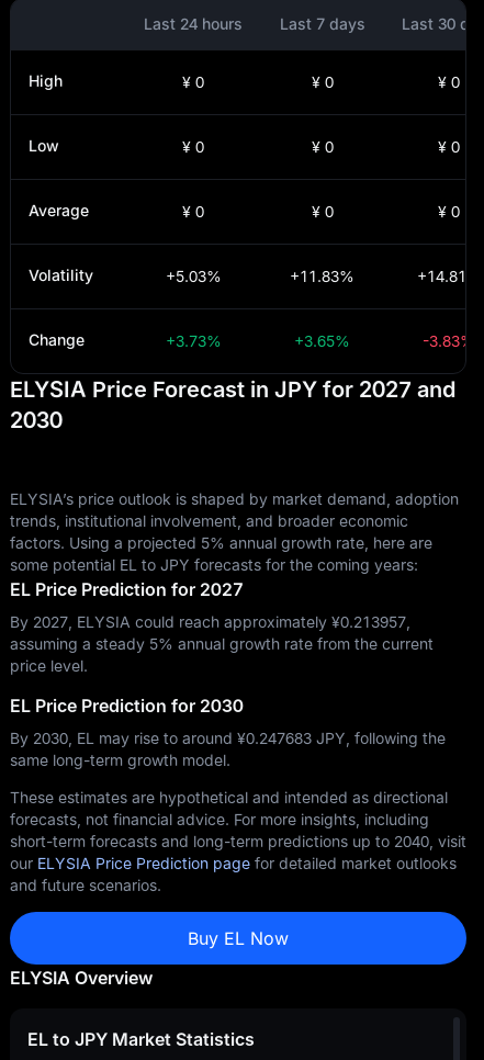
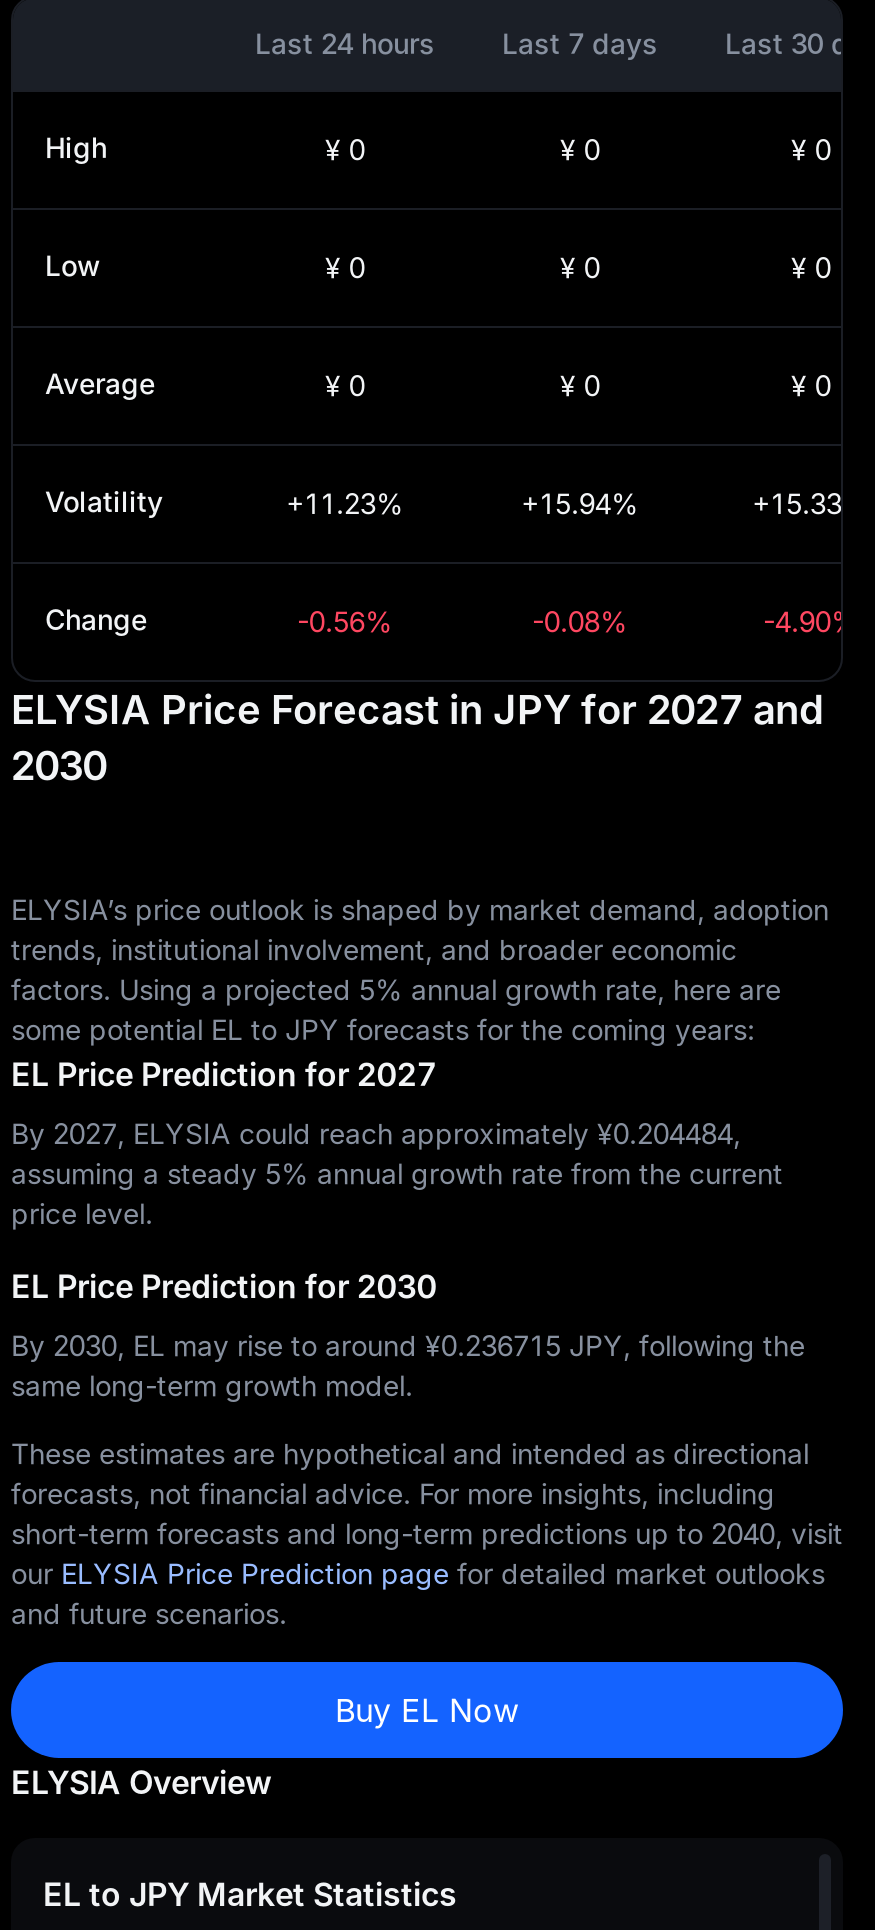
[165,267,221,286] +5.03% -> [286,487,404,521] +11.23%
[290,267,354,286] +11.83% -> [521,487,639,521] +15.94%
[417,267,481,286] +14.81% -> [752,487,870,521] +15.33%
[165,332,221,350] +3.73% -> [297,605,393,639] -0.56%
[294,332,350,350] +3.65% -> [532,605,628,639] -0.08%
[423,332,475,350] -3.83% -> [763,605,859,639] -4.90%
[10,613,410,631] By 2027, ELYSIA could reach approximately ¥0.213957, -> [11,1117,741,1151] By 2027, ELYSIA could reach approximately ¥0.204484,
[10,729,446,748] By 2030, EL may rise to around ¥0.247683 JPY, following the -> [11,1329,805,1363] By 2030, EL may rise to around ¥0.236715 JPY, following the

Exercise
Output the records above character for character, but leave each image out.

Final answer
[165,267,221,286] +5.03% -> [286,487,404,521] +11.23%
[290,267,354,286] +11.83% -> [521,487,639,521] +15.94%
[417,267,481,286] +14.81% -> [752,487,870,521] +15.33%
[165,332,221,350] +3.73% -> [297,605,393,639] -0.56%
[294,332,350,350] +3.65% -> [532,605,628,639] -0.08%
[423,332,475,350] -3.83% -> [763,605,859,639] -4.90%
[10,613,410,631] By 2027, ELYSIA could reach approximately ¥0.213957, -> [11,1117,741,1151] By 2027, ELYSIA could reach approximately ¥0.204484,
[10,729,446,748] By 2030, EL may rise to around ¥0.247683 JPY, following the -> [11,1329,805,1363] By 2030, EL may rise to around ¥0.236715 JPY, following the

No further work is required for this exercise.